(What you need to do)
Transcribe the entries that follow, every word as written, and drop the pictures.

(The data)
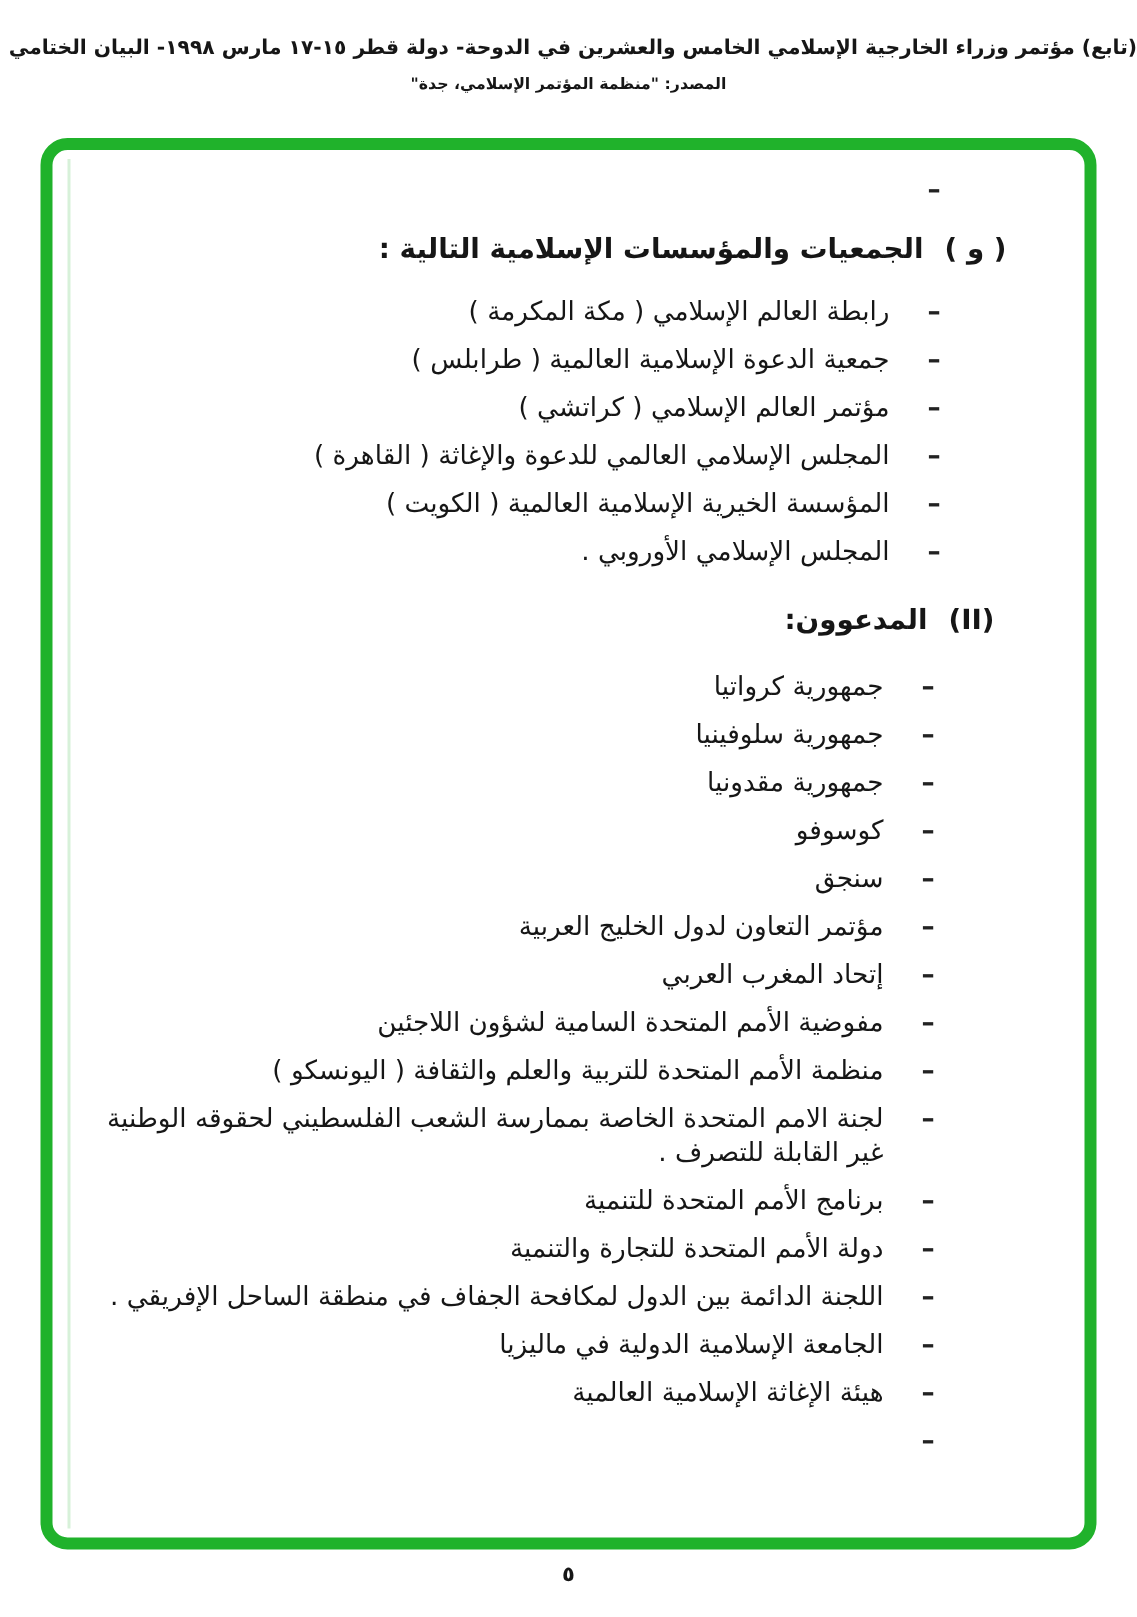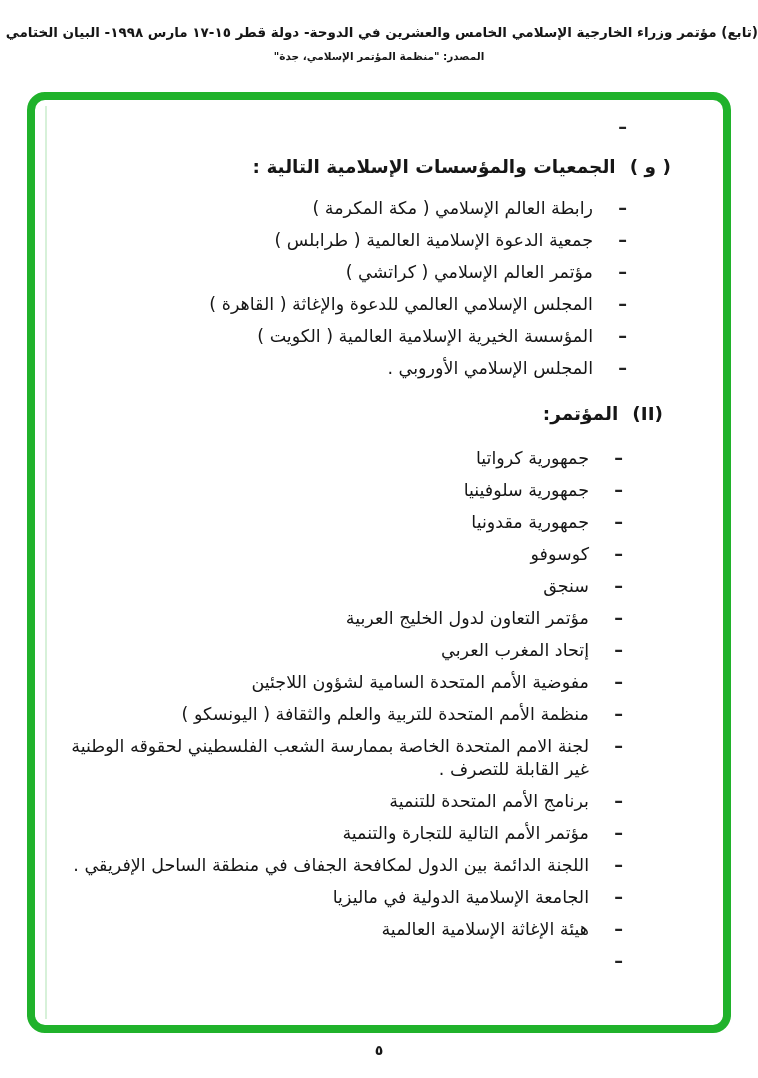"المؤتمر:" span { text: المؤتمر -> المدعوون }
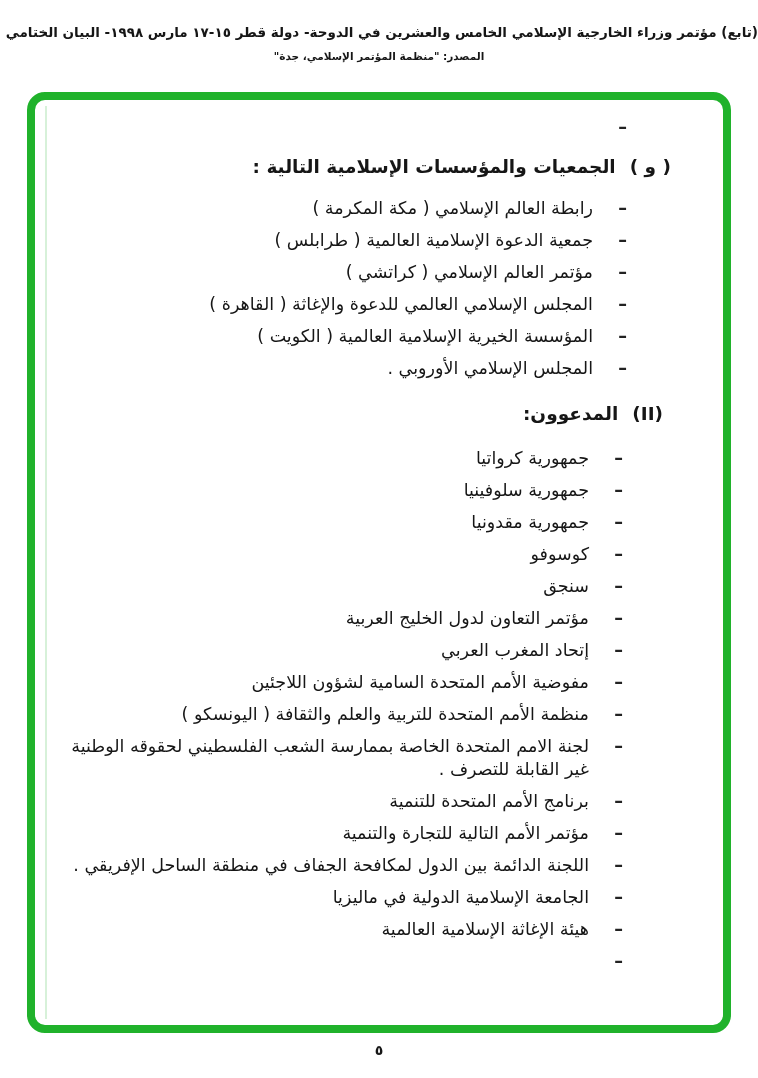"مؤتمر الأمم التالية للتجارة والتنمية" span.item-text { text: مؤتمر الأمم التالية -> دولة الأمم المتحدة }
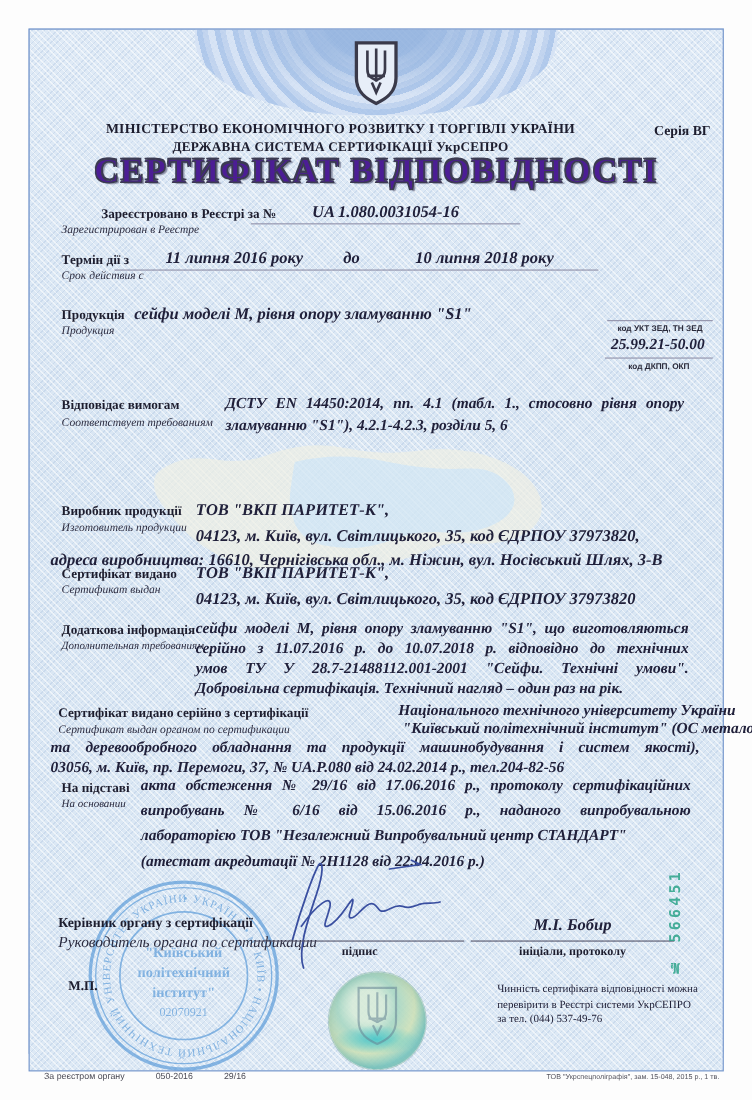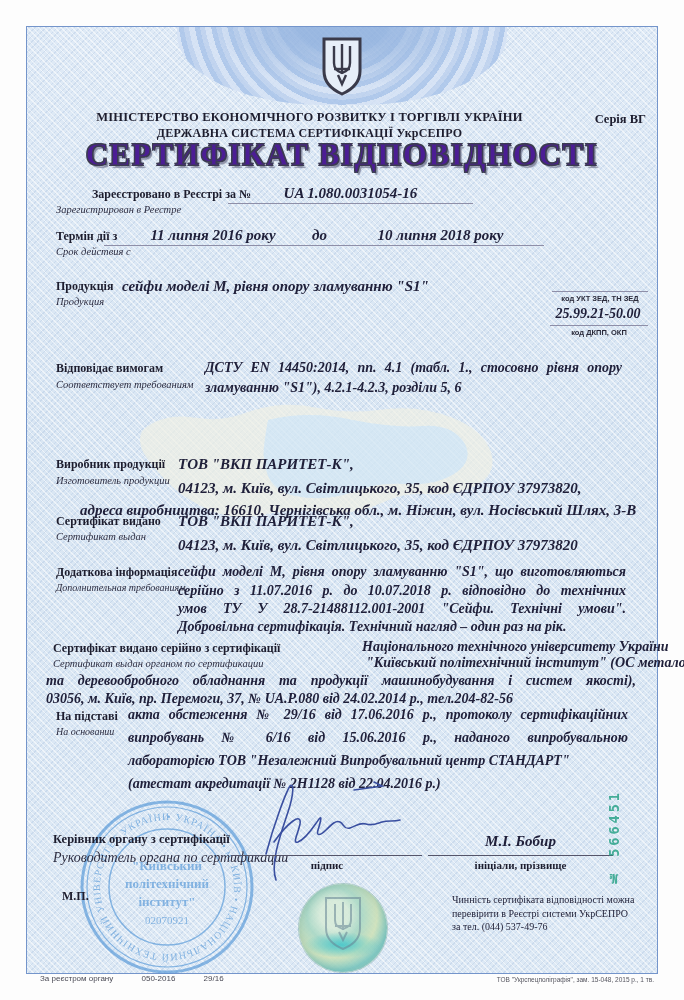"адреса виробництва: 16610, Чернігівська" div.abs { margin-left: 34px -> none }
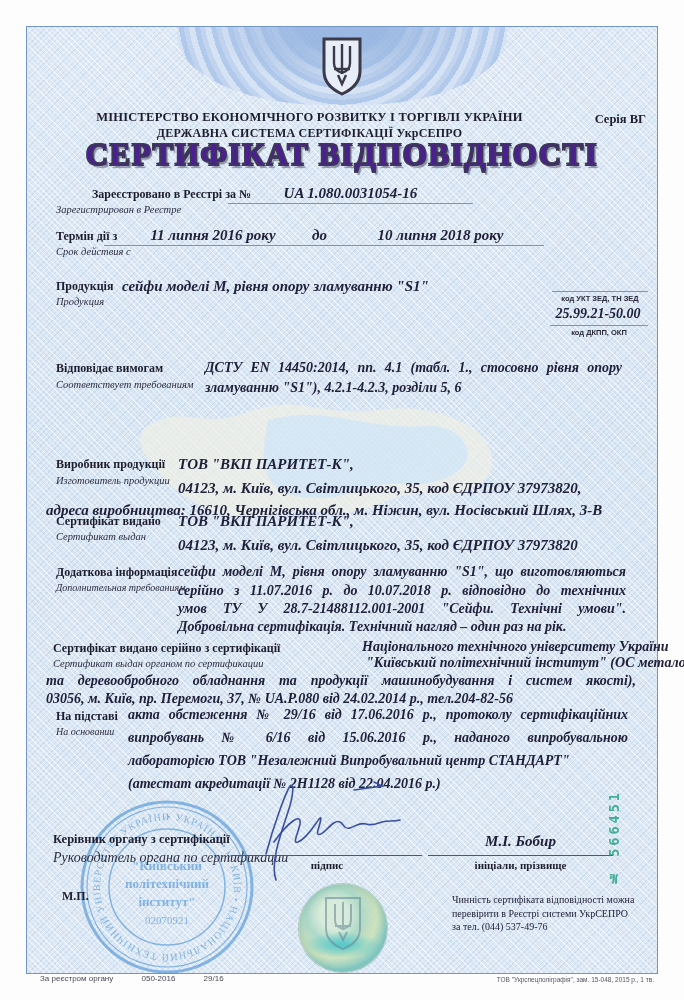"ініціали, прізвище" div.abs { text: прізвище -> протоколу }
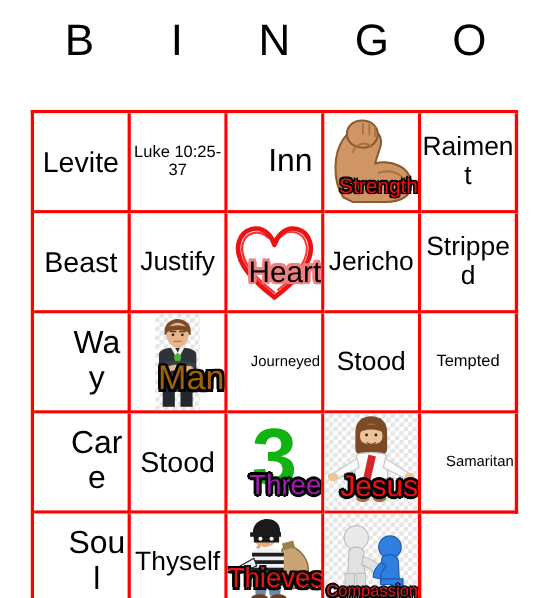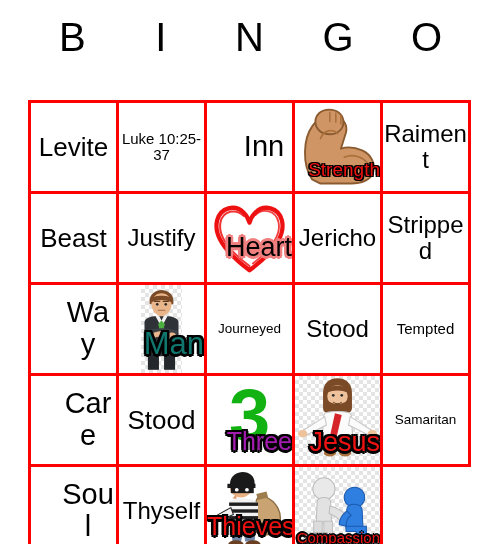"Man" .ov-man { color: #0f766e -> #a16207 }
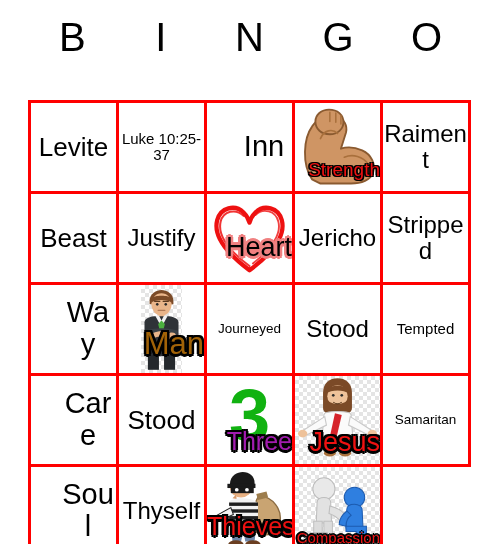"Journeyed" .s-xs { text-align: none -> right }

(Solved problem)
"المؤتمر:" span { text: المؤتمر -> المدعوون }
"مؤتمر الأمم التالية للتجارة والتنمية" span.item-text { text: مؤتمر الأمم التالية -> دولة الأمم المتحدة }
"адреса виробництва: 16610, Чернігівська" div.abs { margin-left: 34px -> none }
"ініціали, прізвище" div.abs { text: прізвище -> протоколу }
"Man" .ov-man { color: #0f766e -> #a16207 }
"Journeyed" .s-xs { text-align: none -> right }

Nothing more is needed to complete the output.